Amaia estaba segura de que, como Iriarte, ella tampoco conseguiría dormir; tomó un par de calmantes y se acostó junto a James e Ibai, dejando que la cadenciosa respiración de su familia le aportase la paz que tanto necesitaba. Dejó pasar las horas con la atención repartida entre un libro en el que fue incapaz de concentrarse y el hueco oscuro de la ventana, cuyos portillos seguían abiertos para poder vislumbrar, desde su posición en la cama, las primeras luces del alba.

No supo que por fin le había entrado el sueño, aunque fue consciente de haber estado durmiendo cuando ella llegó. No la oyó entrar, no escuchó sus pasos ni su respiración. La olió; el olor de su piel, de su pelo, de su aliento estaban grabados en su memoria a cincel. Un olor que constituía una alarma, el rastro de su enemiga, de su asesina. Sintió la desesperación del miedo mientras maldecía su torpeza por haberse distraído, por haber dejado que se acercara tanto, porque si podía olerla era que estaba demasiado cerca. Una niña muy pequeña rezaba al dios de las víctimas clamando piedad y alternando su ruego con la orden que jamás debía ser contravenida y que gritaba en su cerebro, no abras los ojos, no abras los ojos, no abras los ojos, no abras los ojos, no abras los ojos. Gritó, y su grito no fue de terror sino de rabia, y no procedía de la niña sino de la mujer, no puedes hacerme daño, ya no puedes hacerme daño. Y entonces abrió los ojos. Rosario estaba allí, inclinada sobre su cama y a escasos centímetros de su cara; la proximidad desenfocaba su rostro; sus ojos, su nariz y su boca llenaban su espacio de visión. El frío que traía prendido en la ropa erizó la piel de Amaia, mientras el rictus sonriente de su boca se alargó hasta ser como un corte en el rostro; los ojos ávidos la escrutaban divertidos ante su horror. Intentó gritar, pero de su garganta ahora no brotó más que el aire caliente que empujaba desde los pulmones con todas sus fuerzas pero que nacía huero en su boca. Intentó moverse y comprobó aterrorizada que era imposible, sus miembros parecían pesar toneladas y permanecían inmóviles, sepultados por su propio peso en el mullido colchón. La sonrisa de Rosario se agrandó, a la vez que se endurecía mientras se inclinaba un poco más, hasta que las puntas de sus cabellos rozaron el rostro de Amaia. Cerró los ojos y gritó todo lo que pudo. Esta vez, el aire volvió a salir impelido con fuerza y, aunque no se tradujo en el grito que ella lanzaba desde el inframundo, la mujer que dormía sobre la cama llegó a susurrar una palabra: «no». Fue suficiente para despertarla.

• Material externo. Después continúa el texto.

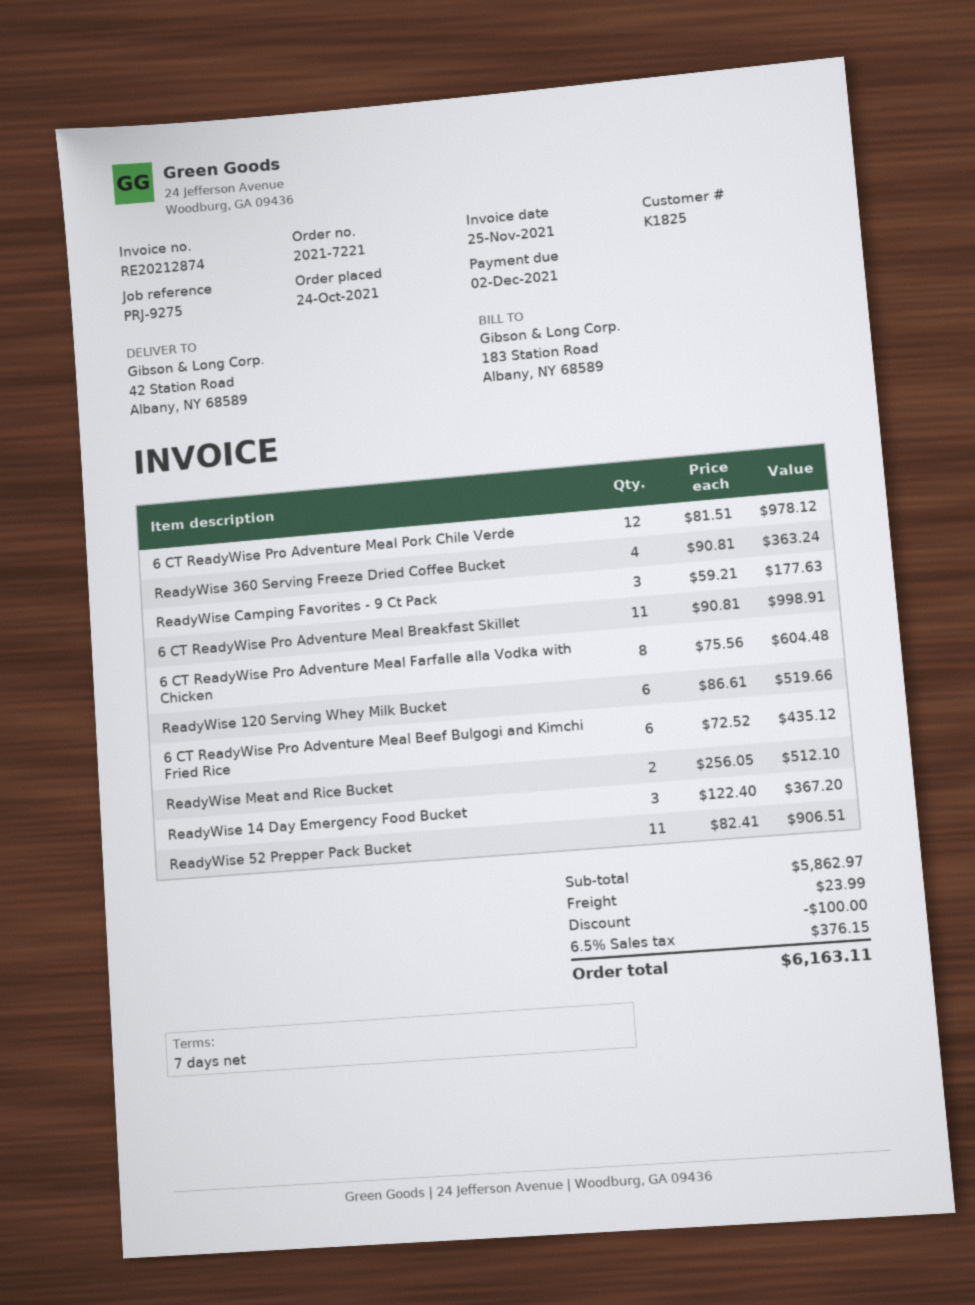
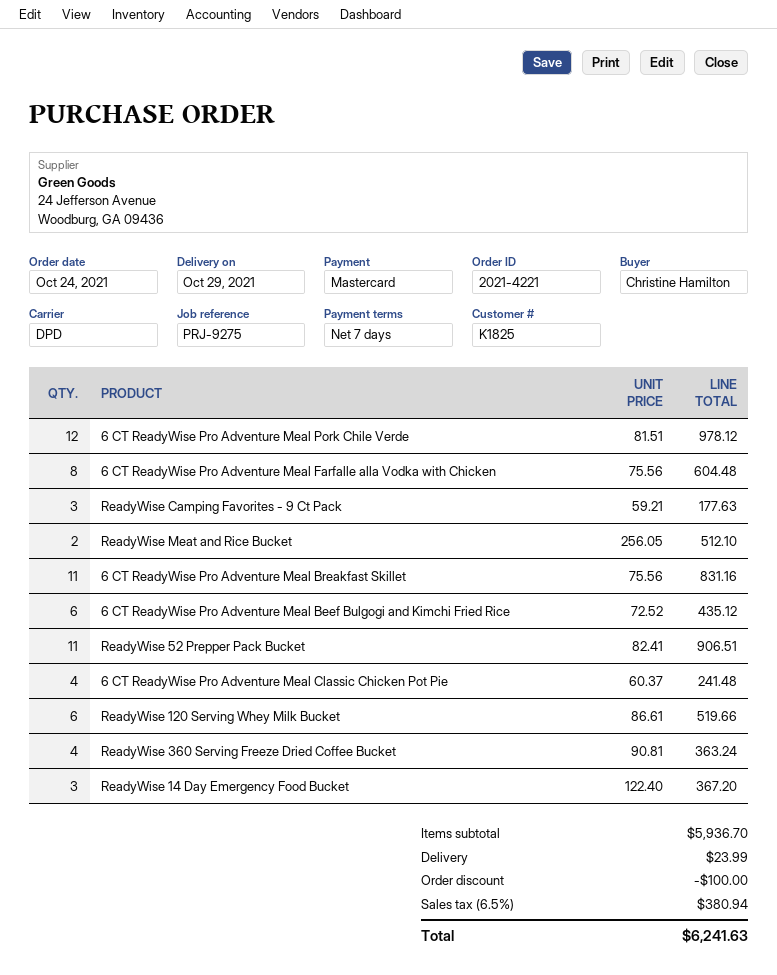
order number: 2021-7221 -> 2021-4221
6 CT ReadyWise Pro Adventure Meal Breakfast Skillet: 11 x 90.81 = 998.91 -> 11 x 75.56 = 831.16
6 CT ReadyWise Pro Adventure Meal Classic Chicken Pot Pie: none -> 4 x 60.37 = 241.48
subtotal: 5862.97 -> 5936.70
tax: 6.5% = 376.15 -> 6.5% = 380.94
total: 6163.11 -> 6241.63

Completamente cubierta de sudor, se sentó en la cama apartando a manotazos el pañuelo que cubría la tulipa de la lámpara para tamizar su luz. Un rápido vistazo alrededor para comprobar que James e Ibai dormían y uno más hacia lo alto del armario, donde como cada noche descansaba su pistola. No había nadie en la habitación, lo había sabido en el mismo segundo en que despertaba, pero las sensaciones vividas durante el sueño seguían presentes, el corazón desbocado, los miembros anquilosados, la musculatura dolorida por la pugna mantenida por liberarse. Y su olor. Esperó un par de minutos mientras su respiración se regularizaba y salió de la cama a trompicones. Recuperó su pistola, cogió ropa limpia y se dirigió a la ducha para quitarse de la piel la odiosa impresión de ese olor.